The point of testing is the techniques relevant to threats an organisation faces, not full ATT&CK coverage for its own sake. A coverage map is a useful artefact, but a coverage percentage is a metric that decouples easily from defensive value.
Initial access¶
Phishing scenarios cover credential harvesting (a fake login page, tracking submissions), malware delivery (macro-enabled documents, testing EDR and email filtering), and link-based delivery (shortened URLs, testing web proxy and user awareness).
External vulnerability exploitation covers unpatched internet-facing services, weak authentication amenable to password spraying, and misconfigured services such as exposed admin panels.

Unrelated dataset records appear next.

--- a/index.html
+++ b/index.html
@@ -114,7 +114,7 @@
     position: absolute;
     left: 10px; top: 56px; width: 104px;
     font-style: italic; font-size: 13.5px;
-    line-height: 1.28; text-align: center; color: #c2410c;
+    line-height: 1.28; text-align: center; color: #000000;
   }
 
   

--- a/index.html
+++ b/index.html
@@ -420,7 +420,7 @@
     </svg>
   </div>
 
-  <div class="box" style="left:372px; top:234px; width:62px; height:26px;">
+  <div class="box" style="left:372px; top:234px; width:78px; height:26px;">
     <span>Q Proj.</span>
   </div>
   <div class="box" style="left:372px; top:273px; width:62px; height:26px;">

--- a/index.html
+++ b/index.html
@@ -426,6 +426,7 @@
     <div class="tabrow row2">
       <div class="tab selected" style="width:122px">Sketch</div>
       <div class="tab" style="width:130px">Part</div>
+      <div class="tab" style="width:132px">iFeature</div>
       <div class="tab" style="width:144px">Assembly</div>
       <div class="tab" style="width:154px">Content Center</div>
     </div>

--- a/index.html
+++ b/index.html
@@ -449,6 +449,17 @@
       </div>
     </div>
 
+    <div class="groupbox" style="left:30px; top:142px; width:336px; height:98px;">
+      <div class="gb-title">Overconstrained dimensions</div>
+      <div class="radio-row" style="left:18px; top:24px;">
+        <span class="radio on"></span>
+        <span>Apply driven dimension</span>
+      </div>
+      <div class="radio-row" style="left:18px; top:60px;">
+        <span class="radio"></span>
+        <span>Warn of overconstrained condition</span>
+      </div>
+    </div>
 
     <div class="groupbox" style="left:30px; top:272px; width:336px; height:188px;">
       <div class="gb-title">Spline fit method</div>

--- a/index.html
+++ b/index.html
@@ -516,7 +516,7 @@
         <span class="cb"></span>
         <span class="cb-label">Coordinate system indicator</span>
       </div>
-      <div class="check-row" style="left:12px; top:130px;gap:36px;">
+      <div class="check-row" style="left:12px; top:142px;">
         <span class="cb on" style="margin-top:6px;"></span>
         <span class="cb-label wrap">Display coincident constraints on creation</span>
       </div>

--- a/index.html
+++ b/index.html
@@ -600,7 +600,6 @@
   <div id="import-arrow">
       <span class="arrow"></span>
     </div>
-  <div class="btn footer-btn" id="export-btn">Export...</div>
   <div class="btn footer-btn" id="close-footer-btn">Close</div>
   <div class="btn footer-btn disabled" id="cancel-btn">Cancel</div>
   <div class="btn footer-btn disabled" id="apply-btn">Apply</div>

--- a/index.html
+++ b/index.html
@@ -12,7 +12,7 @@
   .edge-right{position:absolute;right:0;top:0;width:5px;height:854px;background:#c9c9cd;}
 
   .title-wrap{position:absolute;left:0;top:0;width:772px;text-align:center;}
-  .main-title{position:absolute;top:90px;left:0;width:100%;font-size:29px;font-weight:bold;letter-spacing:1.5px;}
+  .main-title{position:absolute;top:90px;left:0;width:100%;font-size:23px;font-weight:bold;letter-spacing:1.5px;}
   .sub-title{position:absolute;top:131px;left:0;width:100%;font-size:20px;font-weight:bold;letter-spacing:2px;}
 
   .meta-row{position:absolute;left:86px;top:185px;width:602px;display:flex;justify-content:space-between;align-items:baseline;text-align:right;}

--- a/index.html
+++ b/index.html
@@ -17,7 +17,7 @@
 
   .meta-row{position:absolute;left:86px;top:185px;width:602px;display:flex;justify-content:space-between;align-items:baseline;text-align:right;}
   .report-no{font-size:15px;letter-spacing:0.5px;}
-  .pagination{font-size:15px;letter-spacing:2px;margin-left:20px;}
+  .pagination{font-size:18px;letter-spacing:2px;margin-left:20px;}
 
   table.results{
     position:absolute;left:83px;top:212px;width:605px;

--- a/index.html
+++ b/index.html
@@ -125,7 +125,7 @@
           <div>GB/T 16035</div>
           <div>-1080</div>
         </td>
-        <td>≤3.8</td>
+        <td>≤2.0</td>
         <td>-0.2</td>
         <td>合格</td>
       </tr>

Supply chain vectors cover compromised vendor accounts and malicious update paths.
Credential access and privilege escalation¶
Credential theft includes Mimikatz execution against LSASS, registry credential extraction from the SAM database, and browser password harvesting.
Privilege escalation includes kernel exploitation, service-misconfiguration abuse, token manipulation, and scheduled-task hijacking.
Lateral movement and persistence¶
Lateral movement covers pass-the-hash, RDP and PSRemoting, WMI and DCOM, and file share enumeration.
Persistence covers registry run keys, scheduled tasks, WMI event subscriptions, and service creation.
Data exfiltration simulation¶
Staging and collection covers large file transfers, compression of sensitive data, and access to sensitive shares.
Exfiltration covers HTTPS uploads, DNS tunnelling, and cloud storage abuse.